● EXERCISE: Reproduce, exactly, the lines of the material below from the line containing "(404, 725) none" through the line containing "(261, 1229) none", with both end lines included and nothing else.

● DATA TO EXAMINE:
○ ○ ○ ○ ○
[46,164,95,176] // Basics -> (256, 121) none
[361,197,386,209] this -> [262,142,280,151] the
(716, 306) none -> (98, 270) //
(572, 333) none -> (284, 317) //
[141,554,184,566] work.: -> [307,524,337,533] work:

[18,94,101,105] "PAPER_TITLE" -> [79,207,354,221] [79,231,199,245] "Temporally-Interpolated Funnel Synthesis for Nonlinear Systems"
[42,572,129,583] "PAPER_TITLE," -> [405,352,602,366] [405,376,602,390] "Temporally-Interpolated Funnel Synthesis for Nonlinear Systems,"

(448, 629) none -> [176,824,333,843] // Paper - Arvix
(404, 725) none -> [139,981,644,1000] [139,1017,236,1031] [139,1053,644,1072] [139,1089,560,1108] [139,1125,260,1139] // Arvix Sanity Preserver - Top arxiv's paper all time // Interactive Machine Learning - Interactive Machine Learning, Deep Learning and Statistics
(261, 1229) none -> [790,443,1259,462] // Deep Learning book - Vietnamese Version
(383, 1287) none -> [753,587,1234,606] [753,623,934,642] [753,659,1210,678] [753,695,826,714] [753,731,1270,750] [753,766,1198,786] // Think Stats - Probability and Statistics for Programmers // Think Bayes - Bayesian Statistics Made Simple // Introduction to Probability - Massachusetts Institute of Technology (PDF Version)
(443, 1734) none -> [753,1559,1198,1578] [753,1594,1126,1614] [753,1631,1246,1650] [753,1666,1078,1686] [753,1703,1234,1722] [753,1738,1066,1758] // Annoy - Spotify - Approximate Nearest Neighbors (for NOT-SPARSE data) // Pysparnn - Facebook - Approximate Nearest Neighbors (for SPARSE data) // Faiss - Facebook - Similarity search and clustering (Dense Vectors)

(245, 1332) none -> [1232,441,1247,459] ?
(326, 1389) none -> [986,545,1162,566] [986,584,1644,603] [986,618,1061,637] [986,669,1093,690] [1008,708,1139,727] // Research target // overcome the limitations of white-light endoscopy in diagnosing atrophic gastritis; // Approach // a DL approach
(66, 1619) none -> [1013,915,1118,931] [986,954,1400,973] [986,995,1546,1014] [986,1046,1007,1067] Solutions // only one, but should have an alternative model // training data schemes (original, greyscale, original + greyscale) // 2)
○ ○ ○ ○ ○
● TASK OUTPUT:
(404, 725) none -> [139,981,644,1000] [139,1017,236,1031] [139,1053,644,1072] [139,1089,560,1108] [139,1125,260,1139] // Arvix Sanity Preserver - Top arxiv's paper all time // Interactive Machine Learning - Interactive Machine Learning, Deep Learning and Statistics
(261, 1229) none -> [790,443,1259,462] // Deep Learning book - Vietnamese Version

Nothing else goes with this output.